Dear all,

the next seminar will take place on Wednesday, please see the details below. We look forward to seeing you all!

Title:  A Telomere-to-Telomere (T2T) Mouse Genome Assembly
Speaker:  Bailey Francis (Wellcome Sanger Institute)

Date and time: Wednesday 20/03/2024 - 17:20
Location: MFF UK, Malostranské nám. 25, lecture hall S4
https://bioinformatics.cuni.cz/seminar/

Best wishes,
Petr Danecek

-------------------------------

Bailey Francis
A Telomere-to-Telomere (T2T) Mouse Genome Assembly: Towards the first complete mouse genome


The generation and assembly of a reference genome for C57BL/6J revolutionized our ability to relate sequence to function, enabled genetic screens in mice to be performed on an unprecedented scale, and facilitated the task of creating a complete set of null alleles for all genes. Despite over twenty years of effort, the current mouse reference genome (GRCm39) has over 170 known gaps and unresolved issues. Many important loci such as the major histocompatibility complex (MHC) on chromosome 17, regions on chromosome X such as the pseudoautosomal region (PAR), and Krüppel-associated box (KRAB) domain-containing zinc-finger protein (KZFP) loci on chromosome 2 and 4, remain incomplete or inaccurate. By using a combination of novel high molecular weight DNA extraction methodologies and ultra-long sequencing technologies (PacBio HiFi and ultra-long Oxford Nanopore), we have generated the most complete mouse reference genome to date using mESCs from a C57BL/6J x CAST/EiJ F1 animal.

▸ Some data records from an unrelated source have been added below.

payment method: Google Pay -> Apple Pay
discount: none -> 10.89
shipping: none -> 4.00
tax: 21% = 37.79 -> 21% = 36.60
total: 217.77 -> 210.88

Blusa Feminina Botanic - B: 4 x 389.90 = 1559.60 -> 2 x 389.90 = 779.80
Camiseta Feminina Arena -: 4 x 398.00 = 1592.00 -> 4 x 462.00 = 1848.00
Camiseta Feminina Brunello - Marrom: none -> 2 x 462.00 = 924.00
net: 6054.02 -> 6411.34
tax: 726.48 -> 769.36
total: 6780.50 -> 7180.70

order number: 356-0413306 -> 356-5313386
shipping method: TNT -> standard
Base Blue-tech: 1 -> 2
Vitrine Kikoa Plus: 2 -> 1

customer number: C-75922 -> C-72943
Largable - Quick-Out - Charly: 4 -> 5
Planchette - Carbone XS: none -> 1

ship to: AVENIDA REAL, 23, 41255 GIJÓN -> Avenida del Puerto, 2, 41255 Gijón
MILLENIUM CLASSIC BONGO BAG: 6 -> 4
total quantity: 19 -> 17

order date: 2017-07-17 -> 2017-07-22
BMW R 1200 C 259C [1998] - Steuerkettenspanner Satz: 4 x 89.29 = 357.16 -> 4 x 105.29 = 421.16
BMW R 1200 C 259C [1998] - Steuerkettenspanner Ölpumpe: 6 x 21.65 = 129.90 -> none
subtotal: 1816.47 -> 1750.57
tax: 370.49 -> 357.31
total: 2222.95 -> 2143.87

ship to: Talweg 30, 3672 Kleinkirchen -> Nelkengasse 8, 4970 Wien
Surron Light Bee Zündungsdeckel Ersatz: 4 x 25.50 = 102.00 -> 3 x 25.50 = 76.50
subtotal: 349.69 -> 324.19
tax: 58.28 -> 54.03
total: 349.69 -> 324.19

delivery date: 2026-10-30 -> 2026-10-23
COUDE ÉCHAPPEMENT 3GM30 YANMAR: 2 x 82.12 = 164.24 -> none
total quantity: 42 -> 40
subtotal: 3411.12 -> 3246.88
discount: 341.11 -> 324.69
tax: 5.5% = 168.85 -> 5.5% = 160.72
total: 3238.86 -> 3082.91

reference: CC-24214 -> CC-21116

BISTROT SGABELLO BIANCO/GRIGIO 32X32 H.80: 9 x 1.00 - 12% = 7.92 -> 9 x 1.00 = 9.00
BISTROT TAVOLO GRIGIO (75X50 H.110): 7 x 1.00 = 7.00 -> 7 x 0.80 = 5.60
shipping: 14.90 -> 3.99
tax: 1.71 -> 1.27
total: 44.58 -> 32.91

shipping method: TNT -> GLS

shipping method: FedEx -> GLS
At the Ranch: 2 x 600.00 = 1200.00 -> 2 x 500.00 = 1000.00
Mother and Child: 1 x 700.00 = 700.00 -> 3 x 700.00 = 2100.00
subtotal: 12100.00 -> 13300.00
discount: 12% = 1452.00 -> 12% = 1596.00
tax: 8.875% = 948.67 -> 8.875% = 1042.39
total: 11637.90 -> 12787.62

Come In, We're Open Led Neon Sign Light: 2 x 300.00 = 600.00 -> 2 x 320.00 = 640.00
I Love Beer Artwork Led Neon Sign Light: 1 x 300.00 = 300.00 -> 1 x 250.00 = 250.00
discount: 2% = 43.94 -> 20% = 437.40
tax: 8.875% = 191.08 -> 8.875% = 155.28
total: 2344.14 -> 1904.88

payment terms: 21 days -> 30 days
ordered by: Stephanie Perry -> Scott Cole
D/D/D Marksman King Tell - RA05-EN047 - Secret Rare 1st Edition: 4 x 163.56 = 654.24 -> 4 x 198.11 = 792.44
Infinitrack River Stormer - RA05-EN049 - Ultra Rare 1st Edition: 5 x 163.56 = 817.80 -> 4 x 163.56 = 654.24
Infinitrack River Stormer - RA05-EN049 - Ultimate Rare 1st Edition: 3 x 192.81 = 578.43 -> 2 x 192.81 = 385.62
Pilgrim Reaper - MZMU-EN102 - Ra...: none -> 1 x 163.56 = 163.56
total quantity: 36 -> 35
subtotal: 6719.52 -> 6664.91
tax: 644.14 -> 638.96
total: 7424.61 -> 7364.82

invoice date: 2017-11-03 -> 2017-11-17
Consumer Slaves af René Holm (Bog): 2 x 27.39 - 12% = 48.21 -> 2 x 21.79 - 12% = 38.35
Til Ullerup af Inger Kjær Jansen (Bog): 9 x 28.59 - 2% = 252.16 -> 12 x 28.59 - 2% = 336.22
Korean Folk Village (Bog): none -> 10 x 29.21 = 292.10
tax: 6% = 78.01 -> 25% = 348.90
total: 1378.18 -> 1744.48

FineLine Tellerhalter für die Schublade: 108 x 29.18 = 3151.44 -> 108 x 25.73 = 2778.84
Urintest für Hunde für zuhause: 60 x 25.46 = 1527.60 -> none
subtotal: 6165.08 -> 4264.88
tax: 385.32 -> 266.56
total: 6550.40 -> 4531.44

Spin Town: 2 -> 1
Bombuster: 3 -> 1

We employed a trio-based genome assembly approach to achieve complete separation of haplotypes to produce two telomere-to-telomere (T2T) mouse reference genomes where the majority of chromosomes were assembled into a single contiguous sequence. This represents a major milestone in the journey towards a fully complete mouse reference genome. Key findings reveal that our C57BL/6J assembly fully closes over 91% of the autosomal gaps in GRCm39 with over 12 Mbp of novel sequence. Additionally, we have shown that our new T2T assemblies significantly improve the representation of previously hard-to-assemble regions when compared to the current reference genomes (e.g. PAR, inversions, KZFPs). Not only do our assemblies unlock some of the most challenging loci in the mouse genome, but with the near-completed genomic sequences for two mouse strains, our work enables comparative analyses in these complex regions for the very first time.